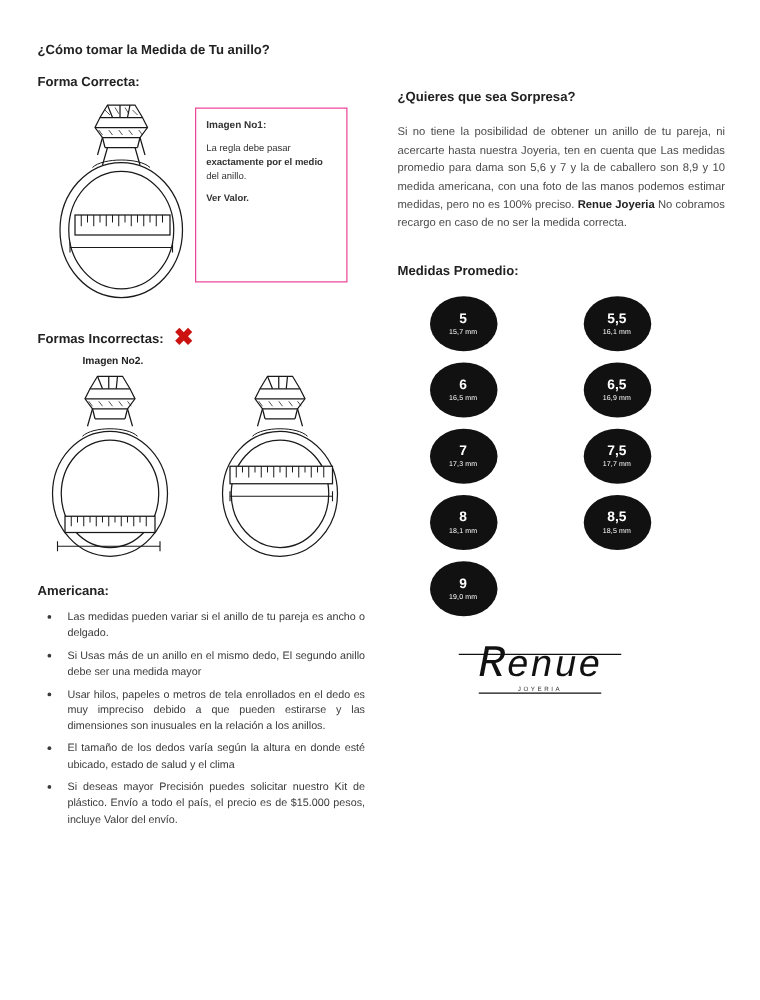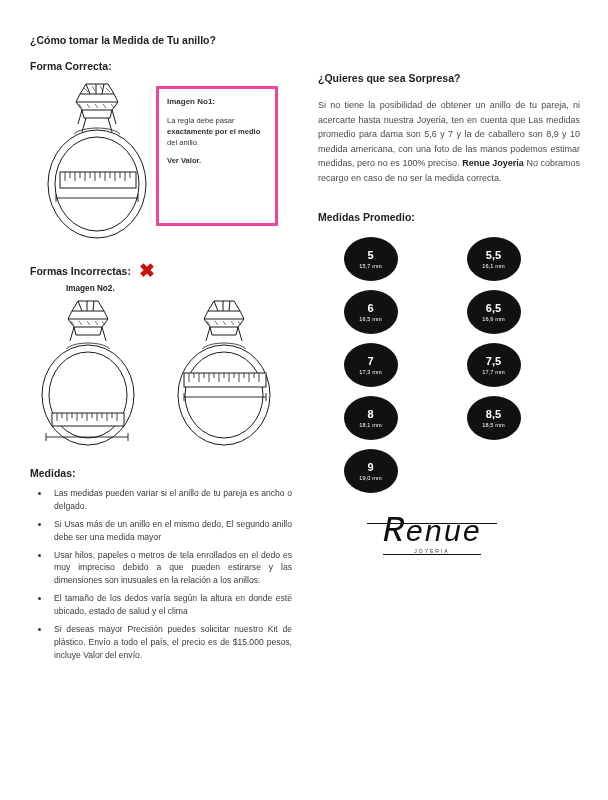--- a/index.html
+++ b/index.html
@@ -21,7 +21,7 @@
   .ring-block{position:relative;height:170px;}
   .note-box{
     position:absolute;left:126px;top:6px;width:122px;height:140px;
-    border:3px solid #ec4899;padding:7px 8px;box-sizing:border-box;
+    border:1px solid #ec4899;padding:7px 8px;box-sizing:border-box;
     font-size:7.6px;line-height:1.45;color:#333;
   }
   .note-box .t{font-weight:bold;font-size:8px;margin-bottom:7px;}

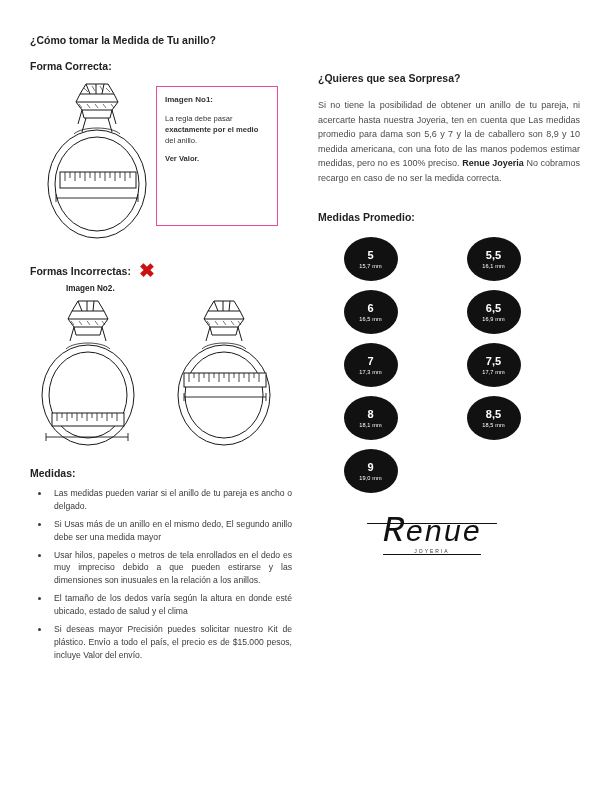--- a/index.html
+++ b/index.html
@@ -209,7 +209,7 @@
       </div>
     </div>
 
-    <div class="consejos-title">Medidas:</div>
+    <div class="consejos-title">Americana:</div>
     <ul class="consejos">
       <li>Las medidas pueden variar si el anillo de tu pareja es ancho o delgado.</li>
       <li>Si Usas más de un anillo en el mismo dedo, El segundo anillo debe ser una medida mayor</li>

************

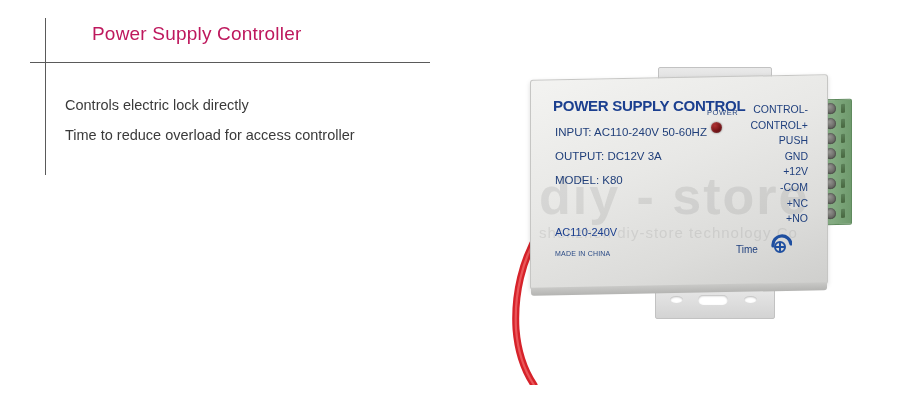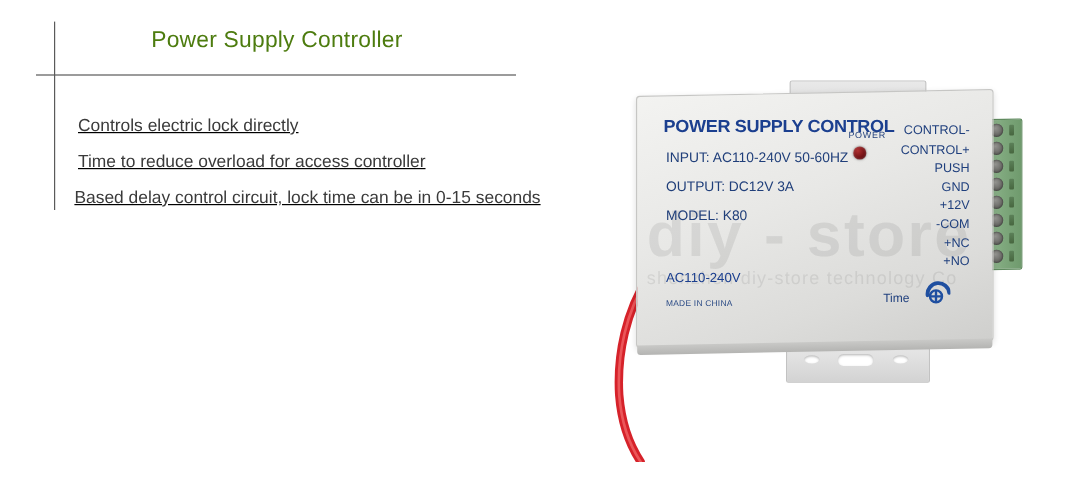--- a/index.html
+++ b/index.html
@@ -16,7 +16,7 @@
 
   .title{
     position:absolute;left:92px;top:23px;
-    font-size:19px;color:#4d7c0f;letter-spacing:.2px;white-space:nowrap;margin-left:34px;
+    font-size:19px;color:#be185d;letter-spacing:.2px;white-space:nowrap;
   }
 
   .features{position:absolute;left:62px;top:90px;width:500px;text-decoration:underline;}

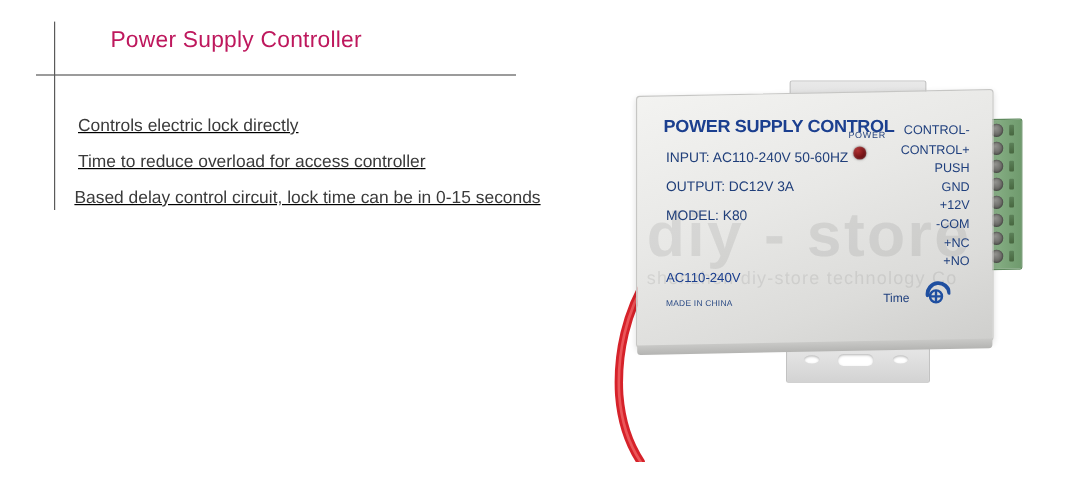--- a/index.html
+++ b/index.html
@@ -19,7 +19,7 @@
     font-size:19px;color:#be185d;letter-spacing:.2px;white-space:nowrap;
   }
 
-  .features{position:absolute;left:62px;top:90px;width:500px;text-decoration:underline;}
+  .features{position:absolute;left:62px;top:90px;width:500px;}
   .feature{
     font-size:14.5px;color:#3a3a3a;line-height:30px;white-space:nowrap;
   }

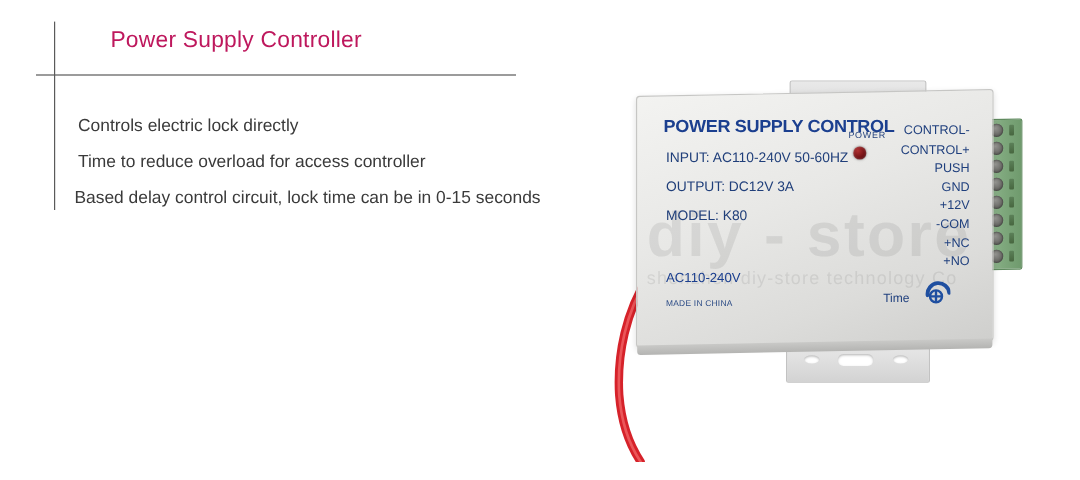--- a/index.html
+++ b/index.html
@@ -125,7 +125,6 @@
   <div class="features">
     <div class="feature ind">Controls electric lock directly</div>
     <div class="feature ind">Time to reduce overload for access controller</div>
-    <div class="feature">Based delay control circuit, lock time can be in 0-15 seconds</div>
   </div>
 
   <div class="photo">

************

- **What you should do**
Which lines above contain the word "underline"? List them.

- **Your solution**
   .features{position:absolute;left:62px;top:90px;width:500px;text-decoration:underline;}
-  .features{position:absolute;left:62px;top:90px;width:500px;text-decoration:underline;}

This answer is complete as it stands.